Obviously something was wrong. We doubled the amount of memory per server, we quadrupled sqlite’s internal buffers, we turned off sqlite auto-vacuuming, we turned off synchronization, we added more database indexes. These things helped but not enough. We twiddled endlessly with NFS block sizes but that gave nothing. We were confused. Certainly we had expected a performance difference between running our software in a VM compared to running on the metal, but that it could be as much as 10X was a wake-up call.

At this point we realized that no amount of tweaking was likely to get  our new sqlite3 version out of its performance hole. The raw performance just wasn’t there. We suspected at least part of the problem was that we were running FreeBSD guests in VMware. We checked that we were using the right network card driver (yes we were). We checked the OS version – 7.1, yep that one was supposedly the best you could get for VMware. We tuned various sysctl values according to guides we found online. Nothing helped.

We had the ability to switch to a more VM friendly client OS such as Ubuntu and hope it would improve performance. But what if that wouldn’t resolve the situation? That’s when FreeBSD jails came up.

Jails are a sort of lightweight virtualization technique available on the FreeBSD platform.

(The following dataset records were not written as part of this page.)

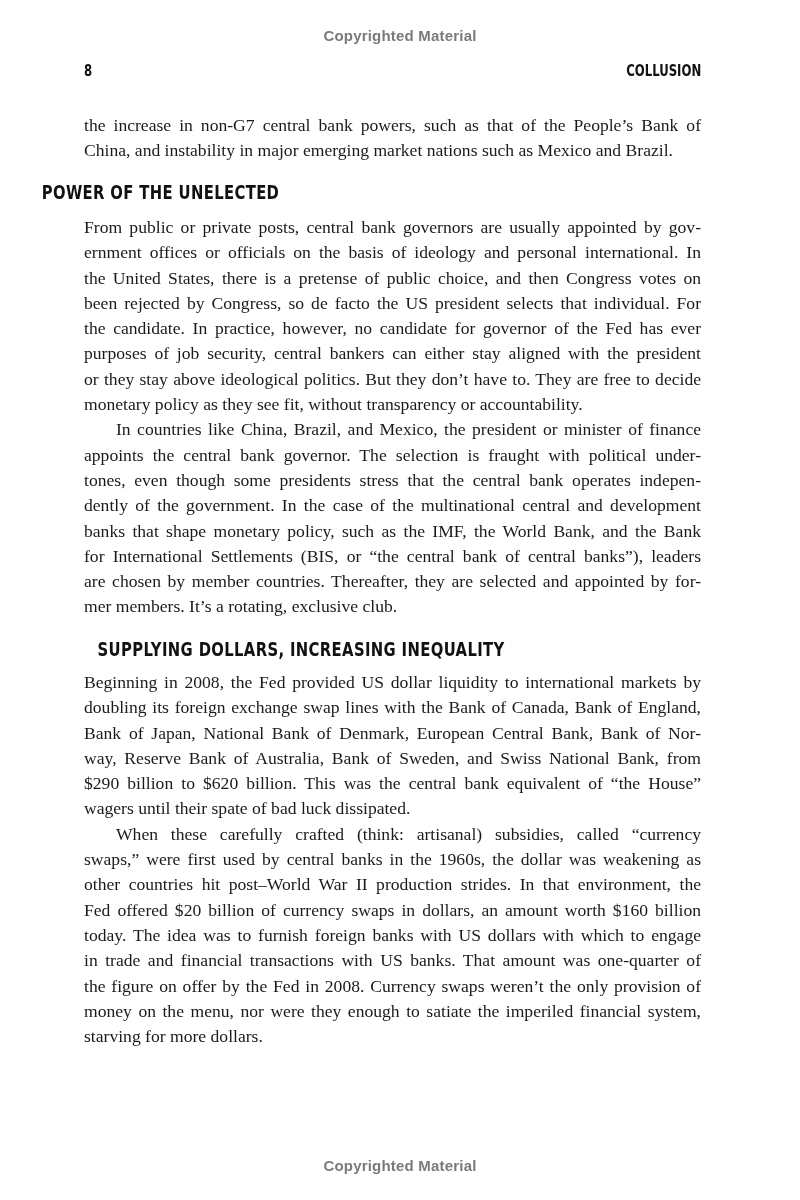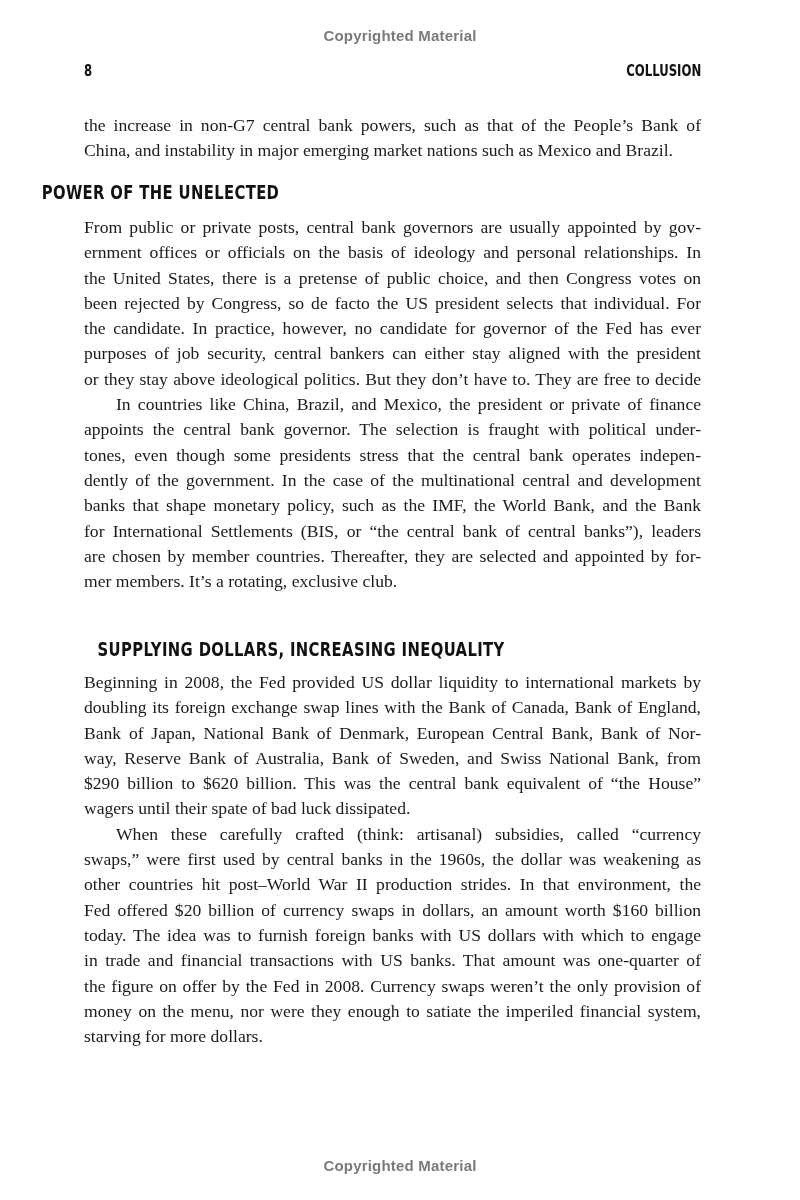"ernment offices or officials on" span.line { text: relationships -> international }
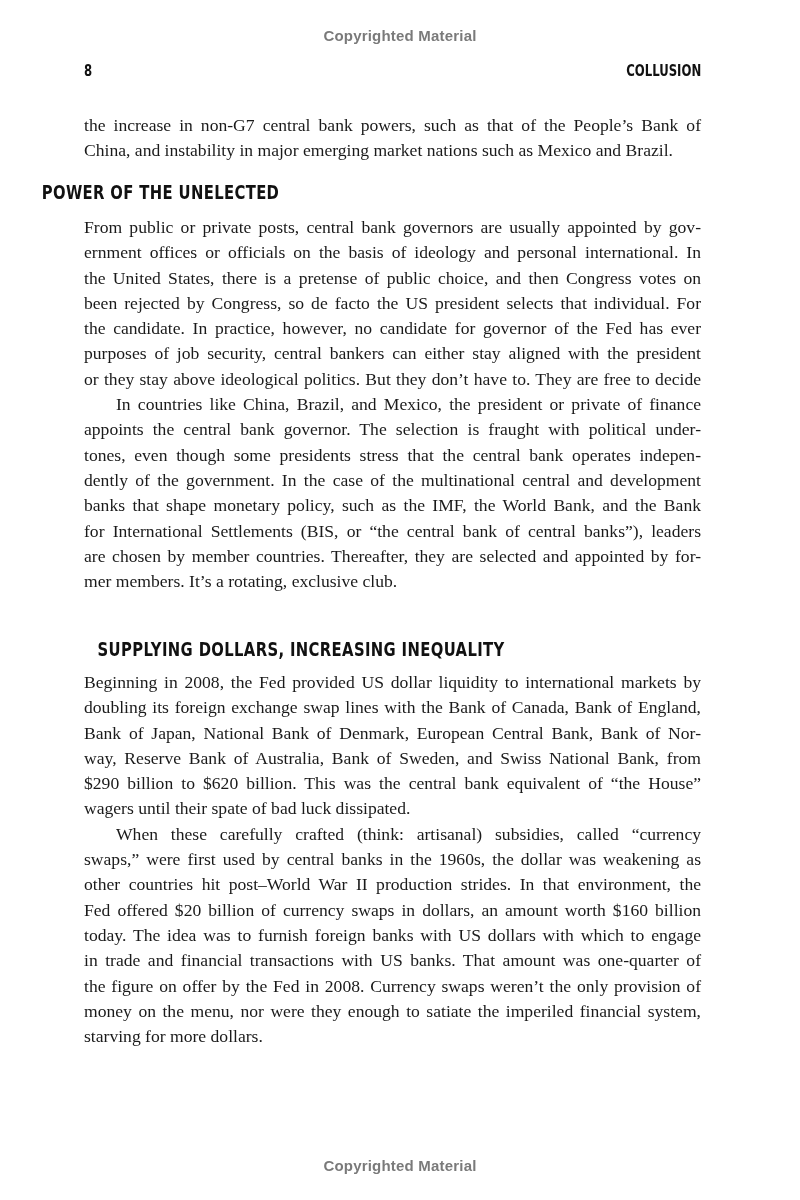"monetary policy as they see" span.line { html: none -> <span>monetary policy as they see fit, without transparency or accountability.</span> }
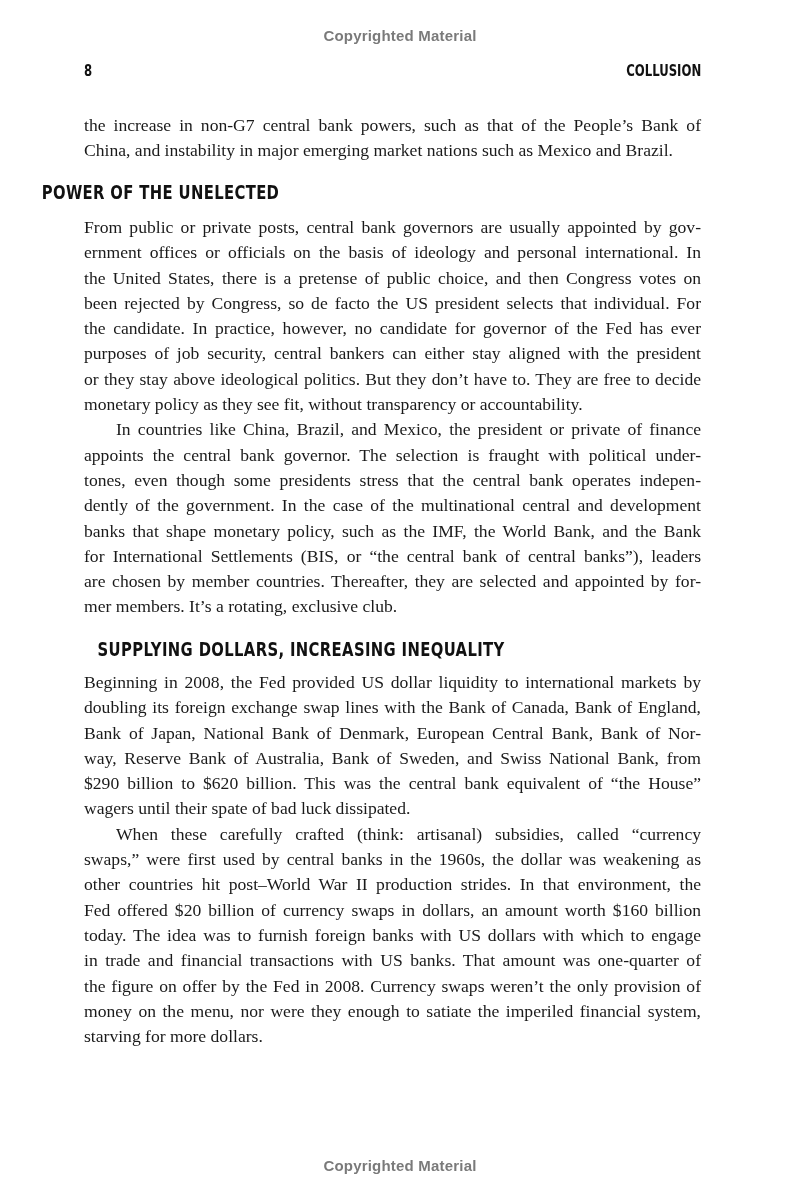"In countries like China, Brazil," span.line { text: private -> minister }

They are like a chroot environment on steroids where not only the file system is isolated out but individual processes are confined to a virtual environment – like a virtual machine without the machine part. The host and the jails use the same hardware but the operating system puts a clever disguise on the hardware resources to make the jail seem like its own isolated system.

Since nobody could think of an argument against using jails we gave them a shot. Jails feature all the things we wanted to get out of VMware virtualization:

  • Ease of management: you can pack up a whole jail and duplicate it easily
  • Isolation: you can reboot a jail if you have to without affecting the rest of the machine
  • Simple scaling: it’s easy to give a new instance an IP and get it going

At the same time jails don’t come with half the memory overhead. And theoretically IO performance should be a lot better since there was no emulated harddrive.

And sure enough, system CPU usage dropped by half. That CPU time was immediately put to good use by our software. And so even that we still ran at 100% CPU usage overall throughput was much higher – up to 2.5MBit/s. Sure there was still space for us to get closer to the theoretical maximum performance but now we were in the right ballpark at least.

More expensive versions of VMware offer process migration and better resource pooling, something we’ll be keen to look into when we grow. It’s very likely our VMware setup had some problems, and perhaps they could have been resolved by using fancier VMware software or porting our software to run in Ubuntu (which would be fairly easy). But why cross the river for water? For our needs today the answer was right in front of us in FreeBSD: jails offer a much more lightweight virtualization solution and in this particular case it was a smash hit performance win.

Author: Tags: , , , , ,
Introducing YippieMove '09. Easy email transfers. Now open for all destinations.

As you guys have noticed by now we have done a little refresh of Playing With Wire. At the same time we choose to upgrade to WordPress 2.7 from WordPress 2.2.3.

Unfortunately early versions of WordPress did not specify UTF-8 encoding for the tables created in the database. After the upgrade, UTF-8 was in WordPress but our tables were still in Latin 1 and we got quite a collection of funny characters in some of our postings. Examples include “’” instead of a quotation mark, or  in the middle of some whitespace.

After searching for a while we found the solution at bawdo2001’s blog:

mysqldump -u root -p --opt --default-character-set=latin1 --skip-set-charset DBNAME > DBNAME.sql
sed -e 's/latin1/utf8/g' -i ./DBNAME.sql
mysql -p --default-character-set=utf8 DBNAME < DBNAME.sql

In other words, just dump the database in latin1, swap out latin1 for utf8 in the output SQL and then reimport in utf8. Just make sure you get a good backup of your database in a separate file before you start reimporting.

Author: Tags: , , , ,
Introducing YippieMove '09. Easy email transfers. Now open for all destinations.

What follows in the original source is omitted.